YOUR OBJECTIVE:
Output each entry verbatim and exclude every picture from it.

[Front-end code change data]
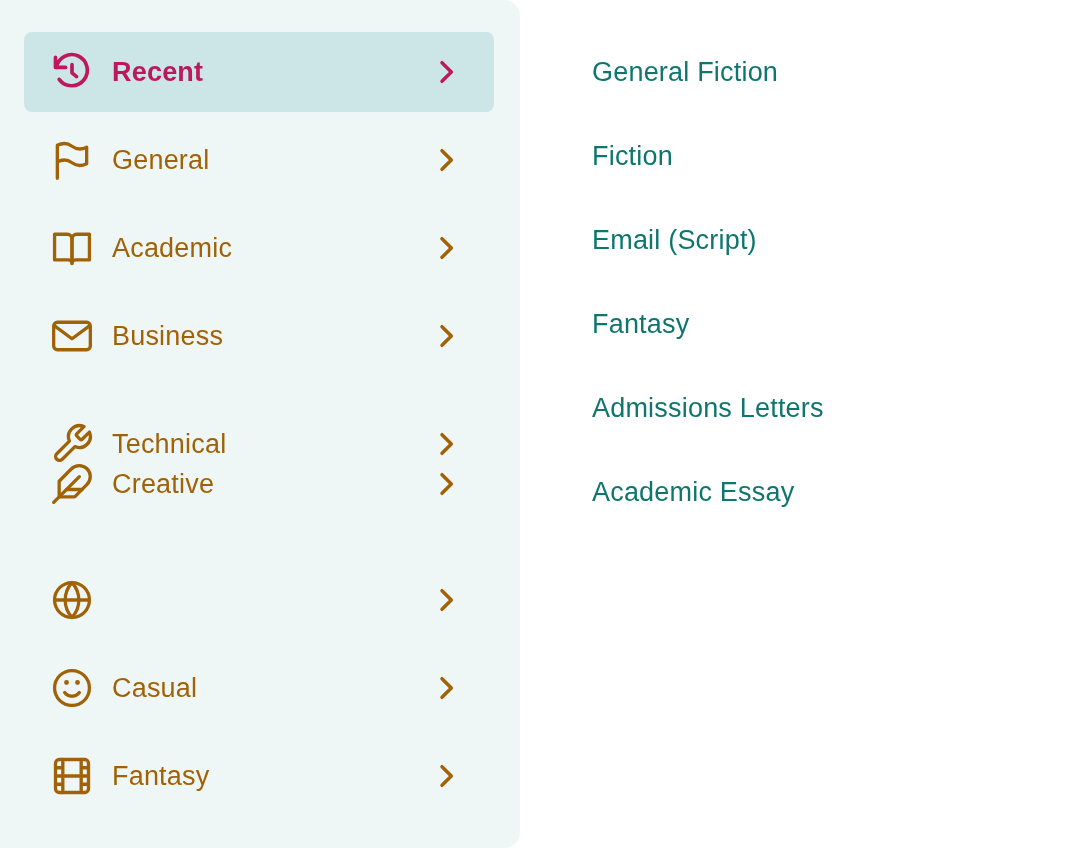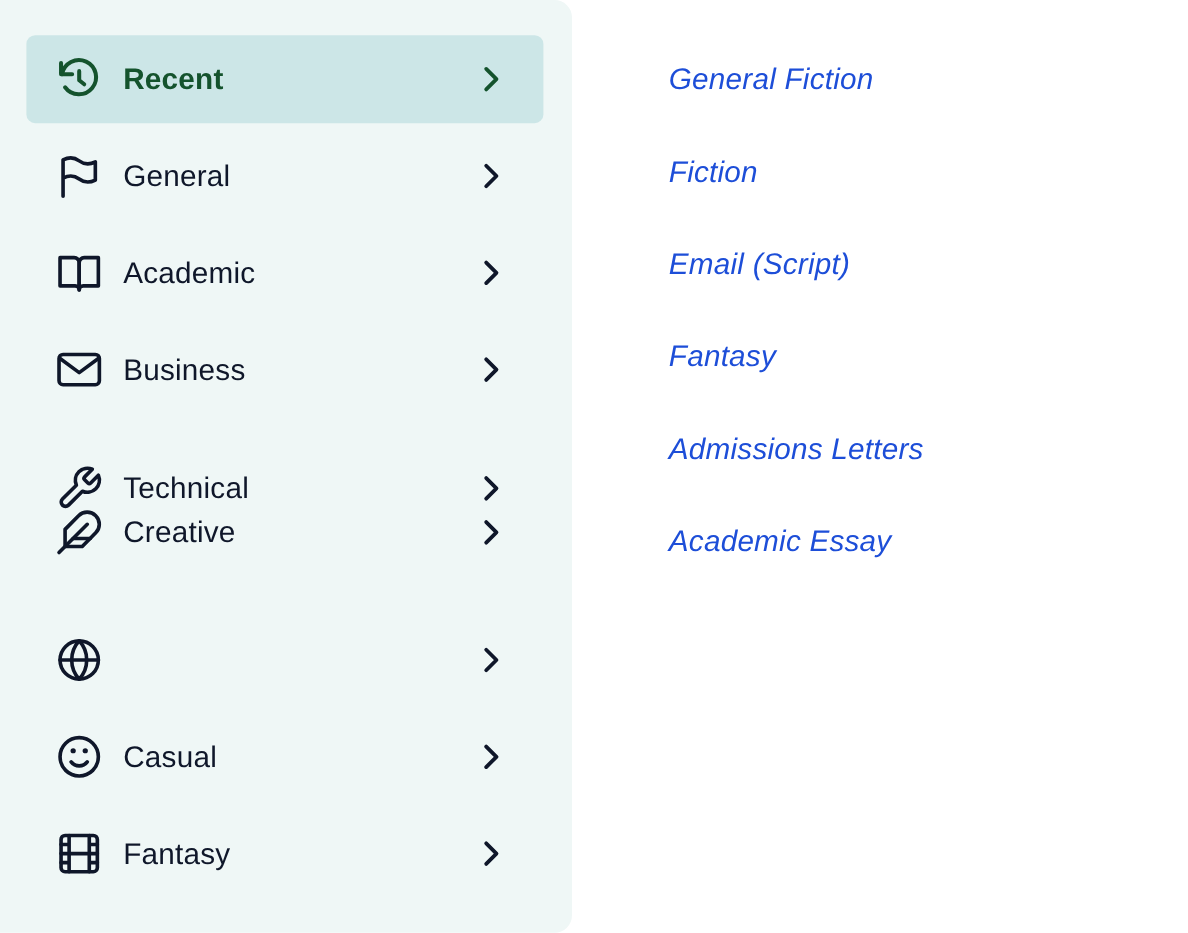--- a/index.html
+++ b/index.html
@@ -7,32 +7,32 @@
     width: 1080px; height: 848px; background: #ffffff; position: relative; overflow: hidden;
     font-family: "Liberation Sans", "DejaVu Sans", sans-serif;
   }
   .panel {
     position: absolute; left: 0; top: 0; width: 520px; height: 848px;
     background: #eff7f6; border-radius: 0 16px 16px 0;
   }
   .cat {
     position: absolute; left: 24px; width: 470px; height: 80px;
     border-radius: 8px; box-sizing: border-box; cursor: pointer;
-    display: flex; align-items: center; color: #0f172a;
+    display: flex; align-items: center; color: #a16207;
   }
-  .cat.active { background: #cce6e7; color: #14532d; }
+  .cat.active { background: #cce6e7; color: #be185d; }
   .cat .icon { position: absolute; left: 26px; top: 18px; width: 44px; height: 44px; }
   .cat .icon svg { width: 44px; height: 44px; display: block; }
   .cat .label { position: absolute; left: 88px; top: 0; line-height: 80px; font-size: 27px; letter-spacing: 0.2px; }
   .cat.active .label { font-weight: 600; }
   .cat .chev { position: absolute; left: 406px; top: 24px; width: 32px; height: 32px; }
   .cat .chev svg { width: 32px; height: 32px; display: block; }
   .sub {
-    position: absolute; left: 608px; height: 40px; line-height: 40px;
-    font-size: 27px; color: #1d4ed8; cursor: pointer; white-space: nowrap; letter-spacing: 0.2px; font-style: italic;
+    position: absolute; left: 592px; height: 40px; line-height: 40px;
+    font-size: 27px; color: #0f766e; cursor: pointer; white-space: nowrap; letter-spacing: 0.2px;
   }
 </style>
 </head>
 <body>
 
 <div class="panel">
 
   <div class="cat active" style="top:32px">
     <span class="icon">
       <svg viewBox="0 0 24 24" fill="none" stroke="currentColor" stroke-width="2" stroke-linecap="round" stroke-linejoin="round">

ANSWER TO THIS EXERCISE:
--- a/index.html
+++ b/index.html
@@ -7,32 +7,32 @@
     width: 1080px; height: 848px; background: #ffffff; position: relative; overflow: hidden;
     font-family: "Liberation Sans", "DejaVu Sans", sans-serif;
   }
   .panel {
     position: absolute; left: 0; top: 0; width: 520px; height: 848px;
     background: #eff7f6; border-radius: 0 16px 16px 0;
   }
   .cat {
     position: absolute; left: 24px; width: 470px; height: 80px;
     border-radius: 8px; box-sizing: border-box; cursor: pointer;
-    display: flex; align-items: center; color: #0f172a;
+    display: flex; align-items: center; color: #a16207;
   }
-  .cat.active { background: #cce6e7; color: #14532d; }
+  .cat.active { background: #cce6e7; color: #be185d; }
   .cat .icon { position: absolute; left: 26px; top: 18px; width: 44px; height: 44px; }
   .cat .icon svg { width: 44px; height: 44px; display: block; }
   .cat .label { position: absolute; left: 88px; top: 0; line-height: 80px; font-size: 27px; letter-spacing: 0.2px; }
   .cat.active .label { font-weight: 600; }
   .cat .chev { position: absolute; left: 406px; top: 24px; width: 32px; height: 32px; }
   .cat .chev svg { width: 32px; height: 32px; display: block; }
   .sub {
-    position: absolute; left: 608px; height: 40px; line-height: 40px;
-    font-size: 27px; color: #1d4ed8; cursor: pointer; white-space: nowrap; letter-spacing: 0.2px; font-style: italic;
+    position: absolute; left: 592px; height: 40px; line-height: 40px;
+    font-size: 27px; color: #0f766e; cursor: pointer; white-space: nowrap; letter-spacing: 0.2px;
   }
 </style>
 </head>
 <body>
 
 <div class="panel">
 
   <div class="cat active" style="top:32px">
     <span class="icon">
       <svg viewBox="0 0 24 24" fill="none" stroke="currentColor" stroke-width="2" stroke-linecap="round" stroke-linejoin="round">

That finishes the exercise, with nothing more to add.